[Opening Material provided section]

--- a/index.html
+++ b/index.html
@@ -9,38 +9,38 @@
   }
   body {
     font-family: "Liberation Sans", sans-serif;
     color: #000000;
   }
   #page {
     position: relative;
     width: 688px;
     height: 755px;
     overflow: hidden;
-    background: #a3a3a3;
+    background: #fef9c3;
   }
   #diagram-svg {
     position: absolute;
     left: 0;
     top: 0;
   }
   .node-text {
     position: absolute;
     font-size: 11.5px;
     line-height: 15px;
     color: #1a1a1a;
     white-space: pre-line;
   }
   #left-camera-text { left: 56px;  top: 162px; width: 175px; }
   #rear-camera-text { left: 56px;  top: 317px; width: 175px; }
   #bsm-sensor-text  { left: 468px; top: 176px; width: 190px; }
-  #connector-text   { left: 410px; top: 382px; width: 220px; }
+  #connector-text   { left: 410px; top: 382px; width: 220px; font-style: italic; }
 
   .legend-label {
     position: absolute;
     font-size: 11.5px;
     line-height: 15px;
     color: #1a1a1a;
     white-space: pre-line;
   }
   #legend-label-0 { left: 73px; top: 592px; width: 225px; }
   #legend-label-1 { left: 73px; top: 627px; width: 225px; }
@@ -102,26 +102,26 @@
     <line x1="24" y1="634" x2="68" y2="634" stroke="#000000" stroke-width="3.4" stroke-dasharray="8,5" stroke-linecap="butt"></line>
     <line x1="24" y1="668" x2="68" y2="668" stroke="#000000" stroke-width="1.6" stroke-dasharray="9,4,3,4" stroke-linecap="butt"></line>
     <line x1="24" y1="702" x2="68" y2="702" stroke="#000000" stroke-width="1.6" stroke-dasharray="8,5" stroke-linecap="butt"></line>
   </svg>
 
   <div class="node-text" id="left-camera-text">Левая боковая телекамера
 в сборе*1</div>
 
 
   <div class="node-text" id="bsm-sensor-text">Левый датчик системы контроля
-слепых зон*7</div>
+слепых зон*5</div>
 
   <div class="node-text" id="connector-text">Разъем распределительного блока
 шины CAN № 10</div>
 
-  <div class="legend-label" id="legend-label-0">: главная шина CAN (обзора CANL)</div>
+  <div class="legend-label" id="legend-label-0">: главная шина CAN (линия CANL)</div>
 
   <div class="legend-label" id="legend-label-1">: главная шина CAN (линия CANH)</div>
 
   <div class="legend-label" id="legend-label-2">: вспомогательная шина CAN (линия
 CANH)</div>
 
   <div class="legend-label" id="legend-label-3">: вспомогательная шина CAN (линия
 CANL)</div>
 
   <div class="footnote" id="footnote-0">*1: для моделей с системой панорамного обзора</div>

[Closing Material provided section]

#### What this task involves:
Only lines containing "sensor" belong in the answer; copy every such line from the records.

#### Solution:
   #bsm-sensor-text  { left: 468px; top: 176px; width: 190px; }
   <div class="node-text" id="bsm-sensor-text">Левый датчик системы контроля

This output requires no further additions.